▶ [PROBLEM REQUIREMENTS] Produce a copy of every line in the records that holds the string "font".

▶ [DATA PROVIDED]
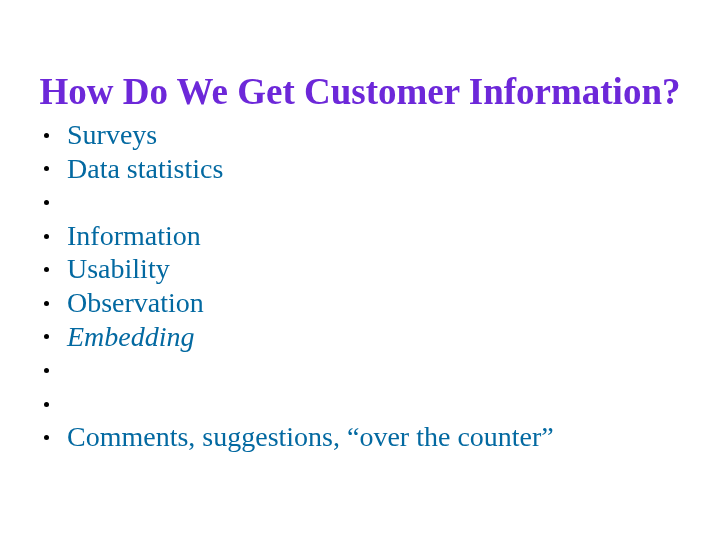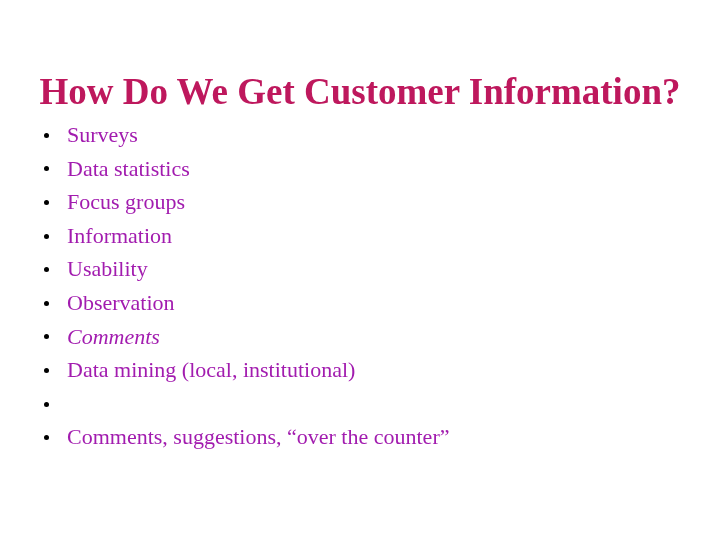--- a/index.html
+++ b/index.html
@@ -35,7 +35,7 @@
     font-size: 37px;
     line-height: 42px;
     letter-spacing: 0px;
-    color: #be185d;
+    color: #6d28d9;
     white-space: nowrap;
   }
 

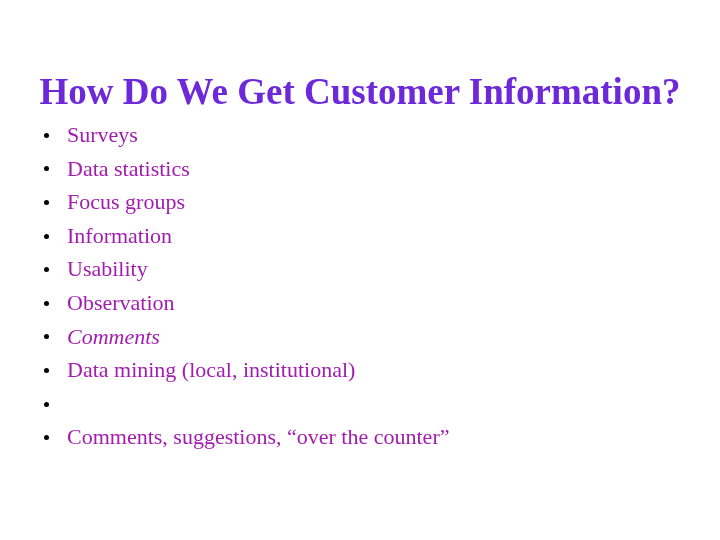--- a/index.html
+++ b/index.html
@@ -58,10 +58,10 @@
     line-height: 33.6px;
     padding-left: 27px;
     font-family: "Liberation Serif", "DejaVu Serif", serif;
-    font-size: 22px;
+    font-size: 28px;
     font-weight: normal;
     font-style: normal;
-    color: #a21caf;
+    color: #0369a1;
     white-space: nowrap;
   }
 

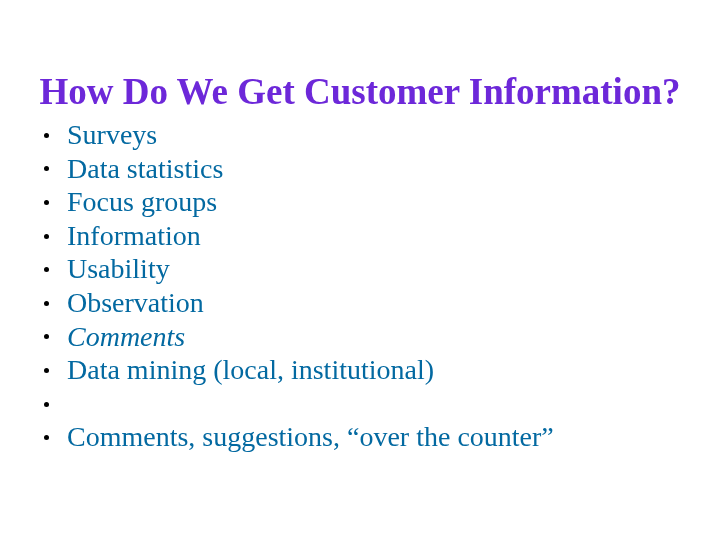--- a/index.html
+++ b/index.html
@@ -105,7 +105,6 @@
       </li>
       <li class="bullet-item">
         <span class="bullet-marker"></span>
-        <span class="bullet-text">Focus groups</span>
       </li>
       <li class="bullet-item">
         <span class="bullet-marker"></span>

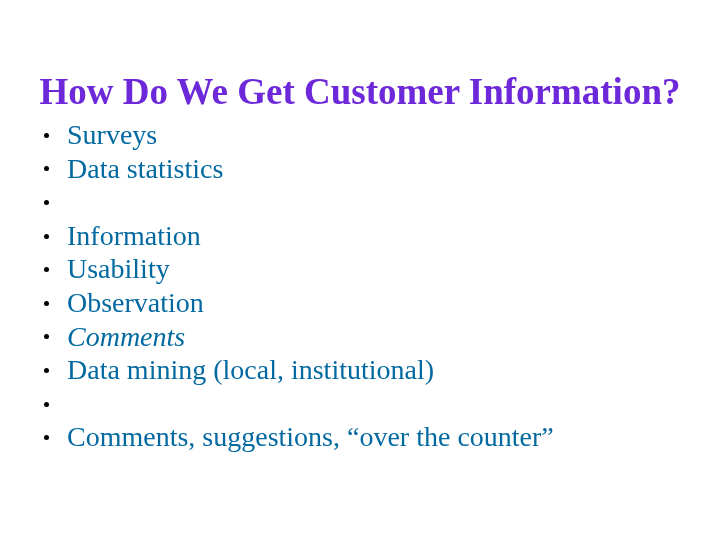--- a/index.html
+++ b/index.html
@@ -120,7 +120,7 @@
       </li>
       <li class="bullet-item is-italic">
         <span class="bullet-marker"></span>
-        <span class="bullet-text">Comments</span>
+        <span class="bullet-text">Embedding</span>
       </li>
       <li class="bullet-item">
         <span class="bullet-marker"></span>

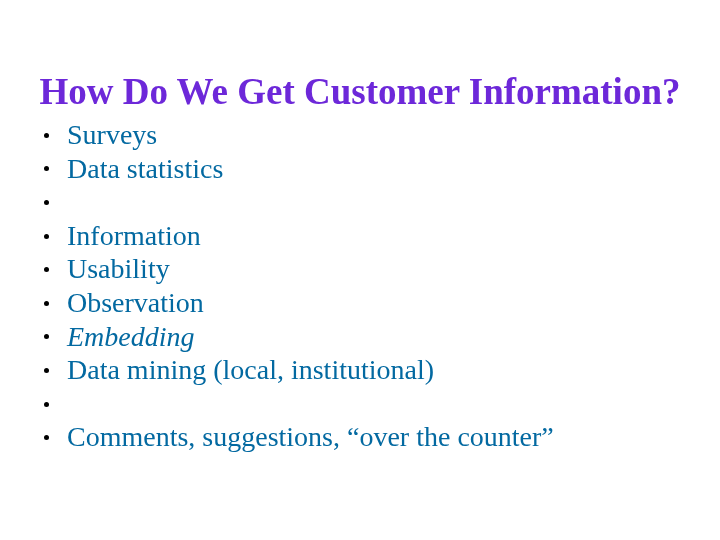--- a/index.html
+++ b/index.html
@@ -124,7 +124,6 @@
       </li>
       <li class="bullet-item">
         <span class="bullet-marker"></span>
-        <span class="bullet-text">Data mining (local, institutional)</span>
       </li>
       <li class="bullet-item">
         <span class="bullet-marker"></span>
==
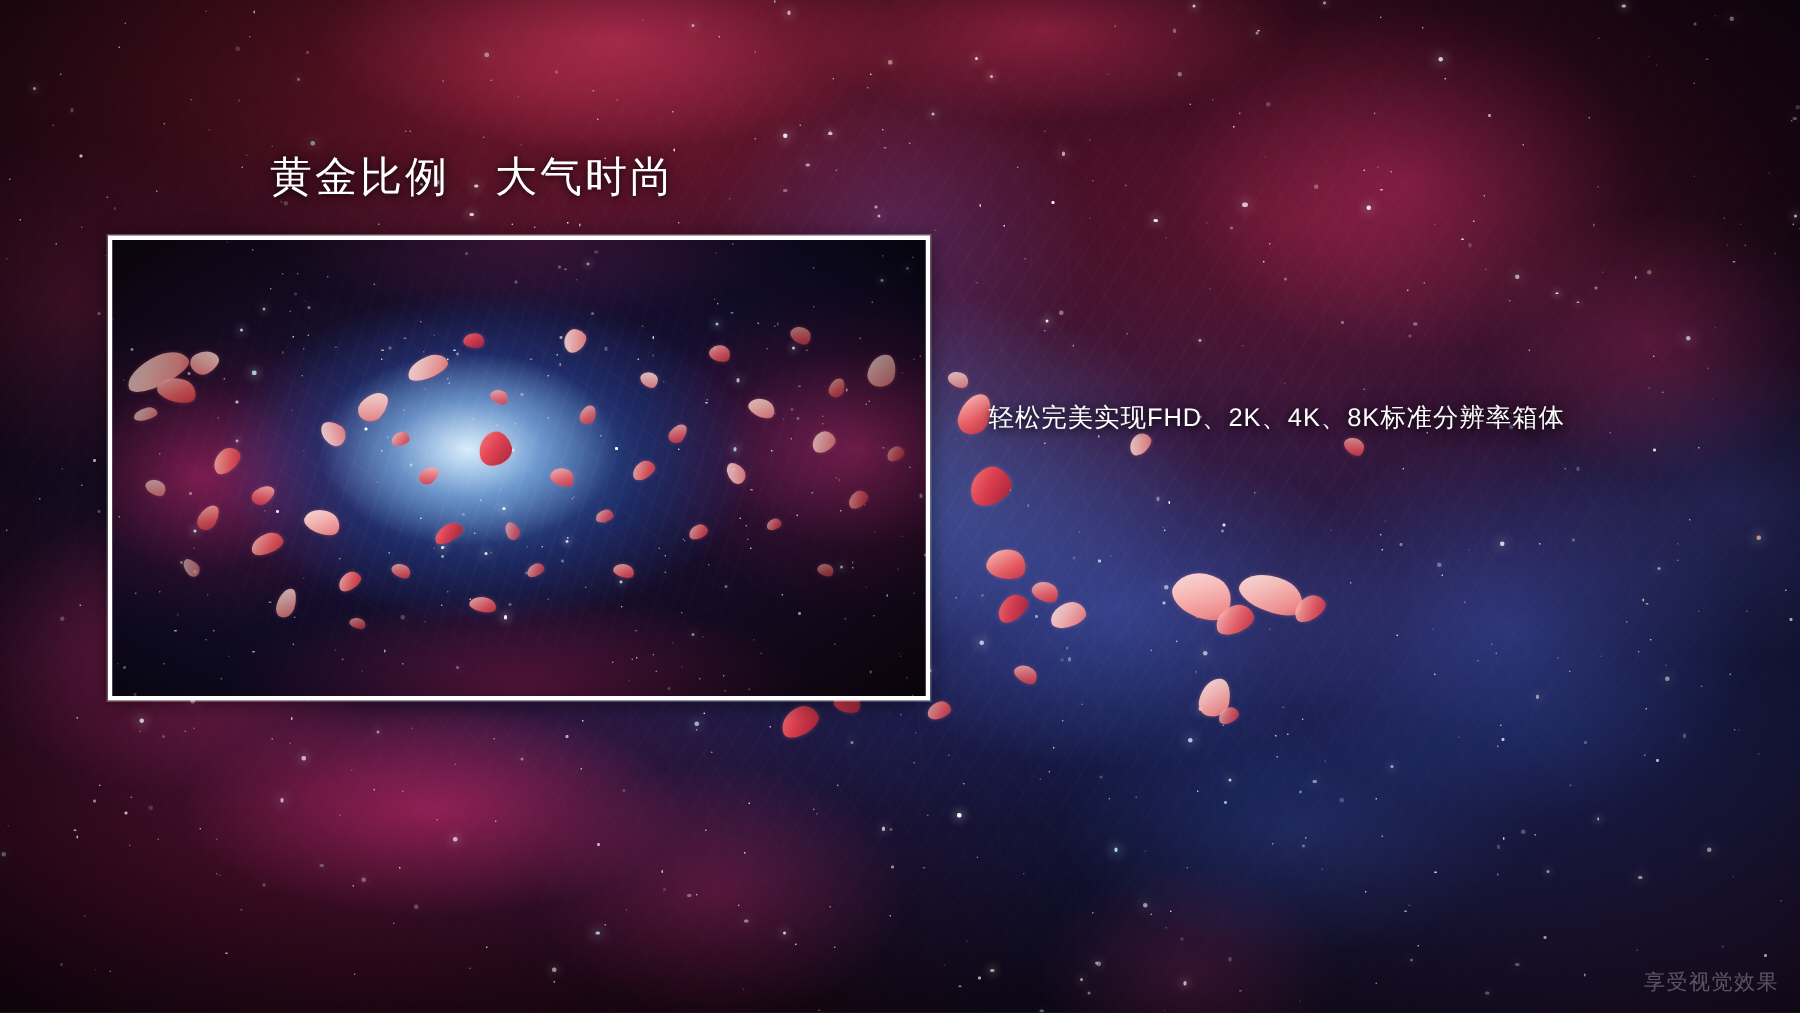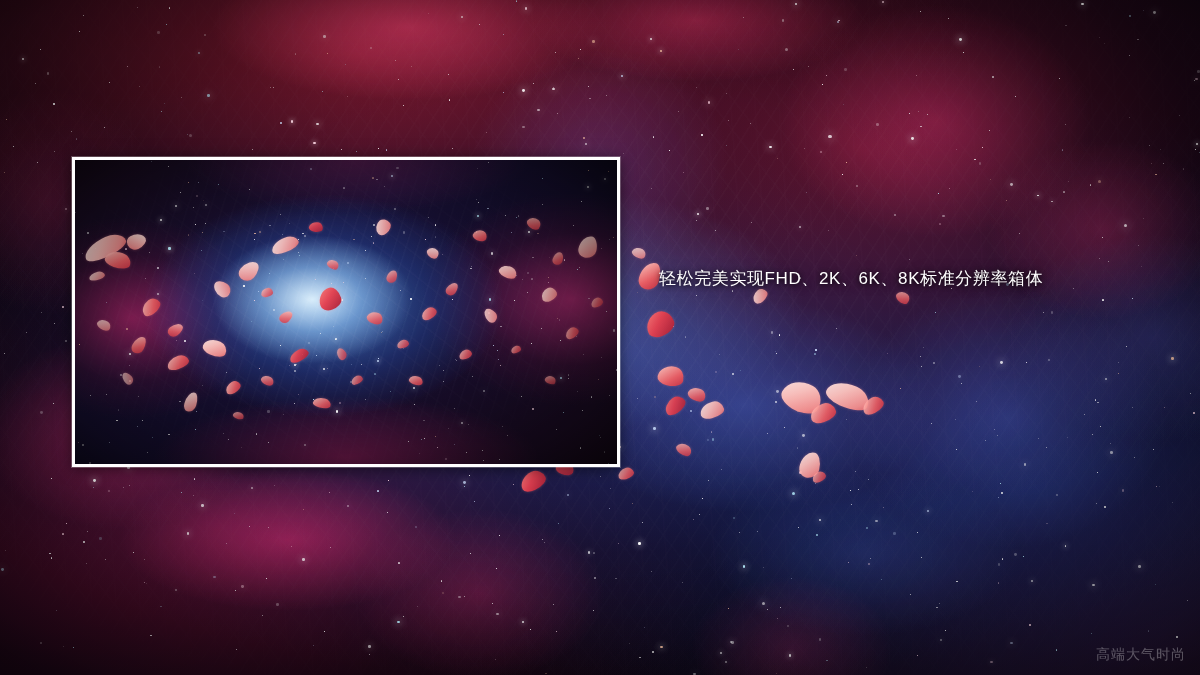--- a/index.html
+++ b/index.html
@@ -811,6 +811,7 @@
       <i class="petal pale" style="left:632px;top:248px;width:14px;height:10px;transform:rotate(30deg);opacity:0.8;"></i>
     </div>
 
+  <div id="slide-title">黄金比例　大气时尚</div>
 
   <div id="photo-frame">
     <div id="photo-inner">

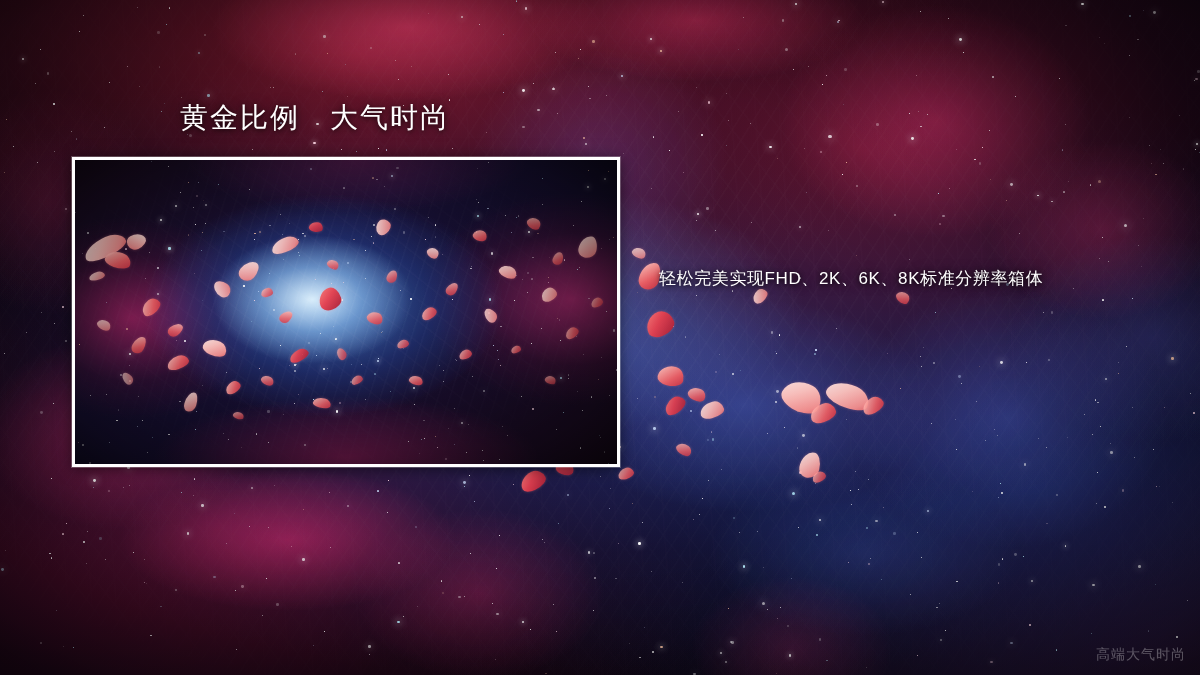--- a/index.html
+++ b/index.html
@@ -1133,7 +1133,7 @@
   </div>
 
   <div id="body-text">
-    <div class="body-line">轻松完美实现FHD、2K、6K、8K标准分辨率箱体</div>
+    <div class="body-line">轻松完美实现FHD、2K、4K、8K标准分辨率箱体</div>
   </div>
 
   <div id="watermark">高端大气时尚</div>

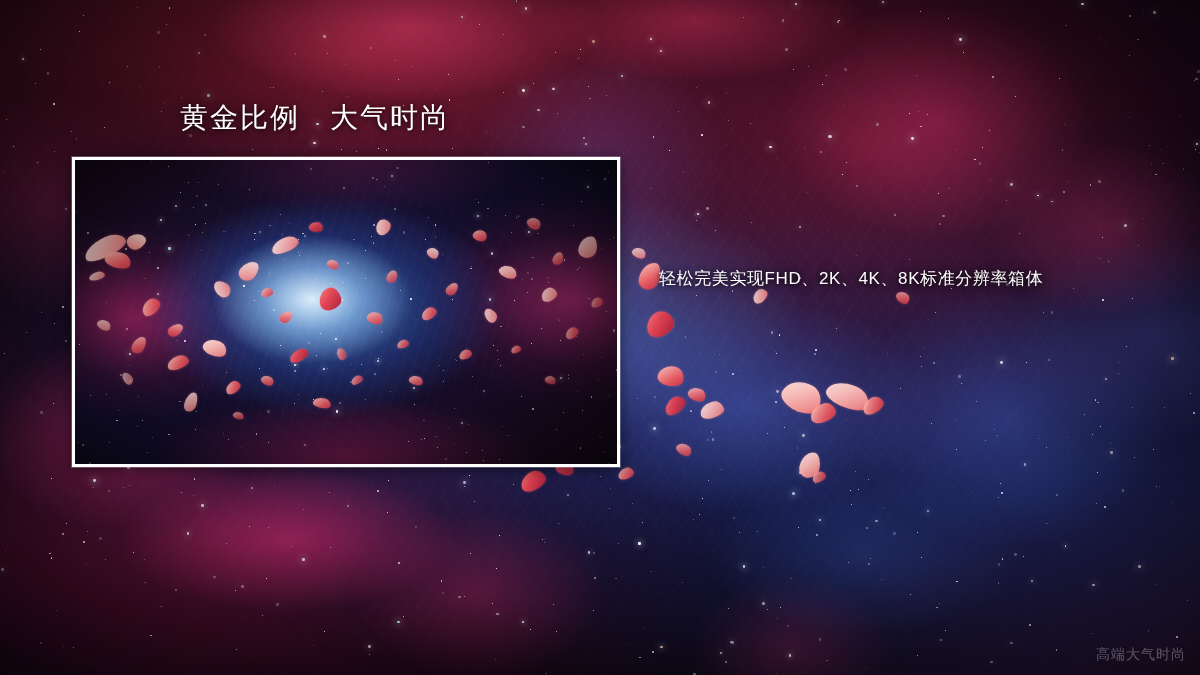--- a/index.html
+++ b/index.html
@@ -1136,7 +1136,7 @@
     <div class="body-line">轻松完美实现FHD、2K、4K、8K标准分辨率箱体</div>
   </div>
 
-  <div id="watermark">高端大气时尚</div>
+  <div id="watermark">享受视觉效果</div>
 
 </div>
...
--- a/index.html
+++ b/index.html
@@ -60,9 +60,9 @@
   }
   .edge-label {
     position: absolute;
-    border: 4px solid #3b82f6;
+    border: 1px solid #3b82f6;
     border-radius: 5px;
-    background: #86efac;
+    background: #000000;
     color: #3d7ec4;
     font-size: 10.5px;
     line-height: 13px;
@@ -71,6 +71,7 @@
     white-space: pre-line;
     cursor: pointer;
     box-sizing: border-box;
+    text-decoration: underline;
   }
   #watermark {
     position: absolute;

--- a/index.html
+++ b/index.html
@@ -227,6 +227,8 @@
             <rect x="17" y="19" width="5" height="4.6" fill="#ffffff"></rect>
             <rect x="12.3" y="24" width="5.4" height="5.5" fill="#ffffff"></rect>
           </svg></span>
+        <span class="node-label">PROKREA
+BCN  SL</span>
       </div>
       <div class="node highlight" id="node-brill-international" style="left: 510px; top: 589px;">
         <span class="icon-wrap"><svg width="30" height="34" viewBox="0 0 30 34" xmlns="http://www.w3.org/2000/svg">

▶ [EXPECTED OUTPUT]
     font-size: 37px;
     font-family: "Liberation Serif", "DejaVu Serif", serif;
-    font-size: 22px;
+    font-size: 28px;
     font-weight: normal;
     font-style: normal;
     font-size: 10.5px;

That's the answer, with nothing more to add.